One of the surprising reasons for higher food prices is biofuels. According to Professor Taylor, corn-based ethanol and the oilseed used for biofuels may be good for the environment but bad for world hunger. An estimate by the World Bank says that the amount of grain needed to produce enough ethanol to fill a gas tank could feed a person in a low-income country for a year.
“On the supply side, the supply of agricultural products around the world just doesn’t increase very quickly in the short run,” he said. “In the long run, there are questions about whether food supply can keep up as population and incomes rise. In the short run, agricultural prices rise and fall with droughts and supply disruptions.”
The Solution Lies in R&D
Citizens of lower-income countries suffer from food price hikes much more severely than their counterparts in higher-income countries. In 2016, Americans spent an average of just 6.6% of their income on food. Nigerians spent 56.6% of their income on food. If food prices bump up by one-third, Americans would still spend less than 9% of their income on food, but Nigerians would spend about 75% of their income on food.
“Increases in the productivity of agriculture have long been a springboard of economic growth,” Professor Taylor said. “That was true in the history of the U.S. economy; it was true for China more recently. We need it to be true for low-income countries all around the world if we’re going to reduce global poverty and hunger and find a way to feed the global population as it rises towards 9 billion people.”

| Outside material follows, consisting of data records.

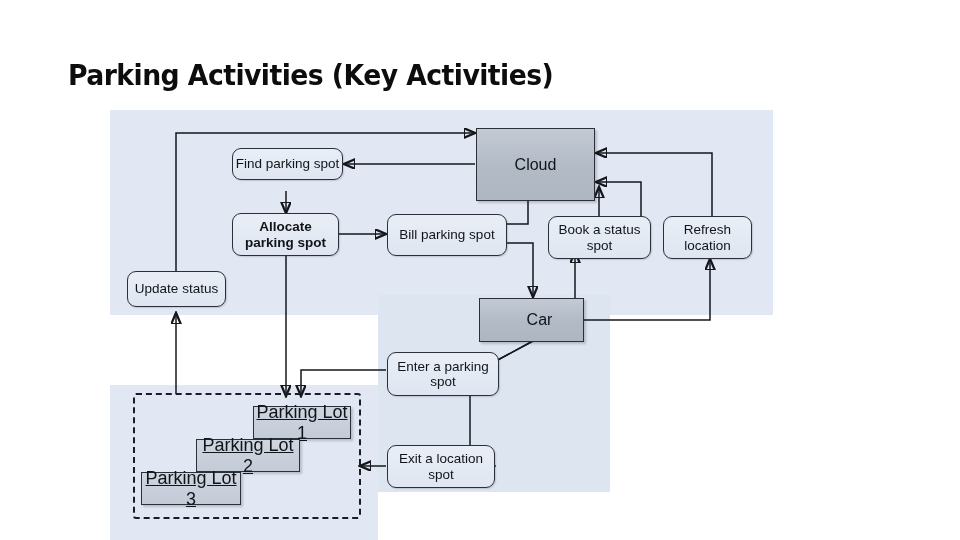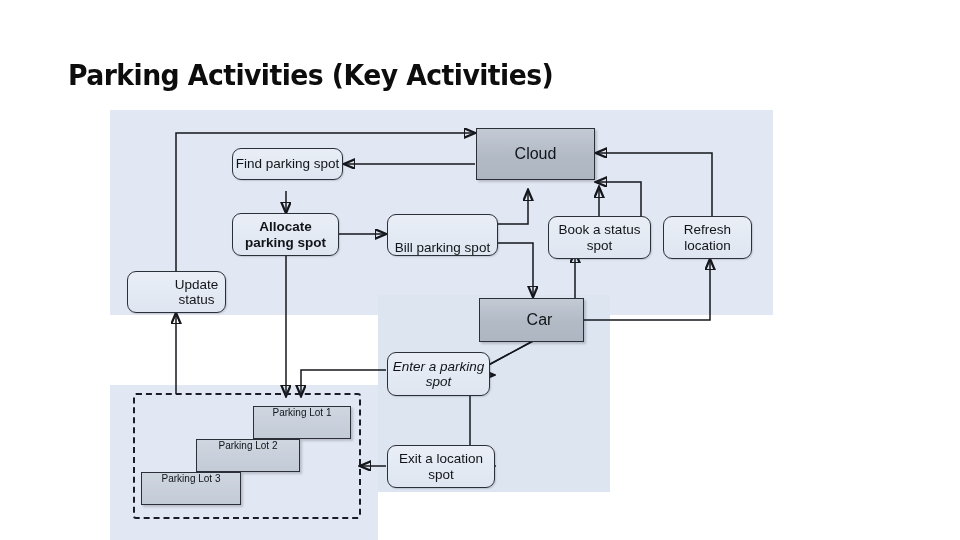--- a/index.html
+++ b/index.html
@@ -70,26 +70,27 @@
     box-shadow:1.5px 1.5px 2px rgba(40,45,60,.22);
   }
 
   
   .lot{
     position:absolute;
     box-sizing:border-box;
     border:1.4px solid #2b2f38;
     background:linear-gradient(180deg,#cfd6e0 0%,#c3cbd7 100%);
     color:#111418;
-    font-size:10px;
+    font-size:18px;
     display:flex;
-    align-items:flex-start;
+    align-items:center;
     justify-content:center;
     text-align:center;
     box-shadow:1.5px 1.5px 2px rgba(40,45,60,.22);
+    text-decoration:underline;
   }
 
   svg.wires{position:absolute;left:0;top:0;width:960px;height:540px;pointer-events:none;}
   svg.wires path,svg.wires line{fill:none;stroke:#15171d;stroke-width:1.5;}
 </style>
 </head>
 <body>
 
 <div id="stage">
 
@@ -136,52 +137,52 @@
 
     <path d="M386,370 L301,370 L301,396" marker-end="url(#ah)"></path>
 
     <path d="M386,466 L360,466" marker-end="url(#ah)"></path>
 
     <path d="M176,394 L176,313" marker-end="url(#ah)"></path>
   </svg>
 
   <div class="dashed" style="left:133px;top:393px;width:228px;height:126px;"></div>
 
-  <div class="actor" style="left:476px;top:128px;width:119px;height:52px;">
+  <div class="actor" style="left:476px;top:128px;width:119px;height:73px;">
     <span>Cloud</span>
   </div>
   <div class="actor" style="left:479px;top:298px;width:105px;height:44px;padding-left:16px;">
     <span>Car</span>
   </div>
 
   <div class="node" style="left:232px;top:148px;width:111px;height:32px;justify-content:center;">
     <span>Find parking spot</span>
   </div>
 
   <div class="node" style="left:232px;top:213px;width:107px;height:43px;font-weight:bold;">
     <span>Allocate parking spot</span>
   </div>
 
-  <div class="node" style="left:387px;top:214px;width:111px;height:42px;align-items:flex-end;">
+  <div class="node" style="left:387px;top:214px;width:120px;height:42px;">
     <span>Bill parking spot</span>
   </div>
 
   <div class="node" style="left:548px;top:216px;width:103px;height:43px;">
     <span>Book a status spot</span>
   </div>
 
   <div class="node" style="left:663px;top:216px;width:89px;height:43px;">
     <span>Refresh location</span>
   </div>
 
-  <div class="node" style="left:127px;top:271px;width:99px;height:42px;padding-left:40px;">
+  <div class="node" style="left:127px;top:271px;width:99px;height:36px;">
     <span>Update status</span>
   </div>
 
-  <div class="node" style="left:387px;top:352px;width:103px;height:44px;font-style:italic;">
+  <div class="node" style="left:387px;top:352px;width:112px;height:44px;">
     <span>Enter a parking spot</span>
   </div>
 
   <div class="node" style="left:387px;top:445px;width:108px;height:43px;">
     <span>Exit a location spot</span>
   </div>
 
   <div class="lot" style="left:253px;top:406px;width:98px;height:33px;z-index:5;">
     <span>Parking Lot 1</span>
   </div>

To achieve this, federal funding can go toward research and development across the board to find approaches that yield steady gains in global agricultural yields—especially in poor countries. According to Professor Taylor, these could include better irrigation, fertilizer, cultivation methods, and seeds. They could also benefit by focusing on crops grown in low-income areas, such as cassava and yams instead of just rice and wheat and corn.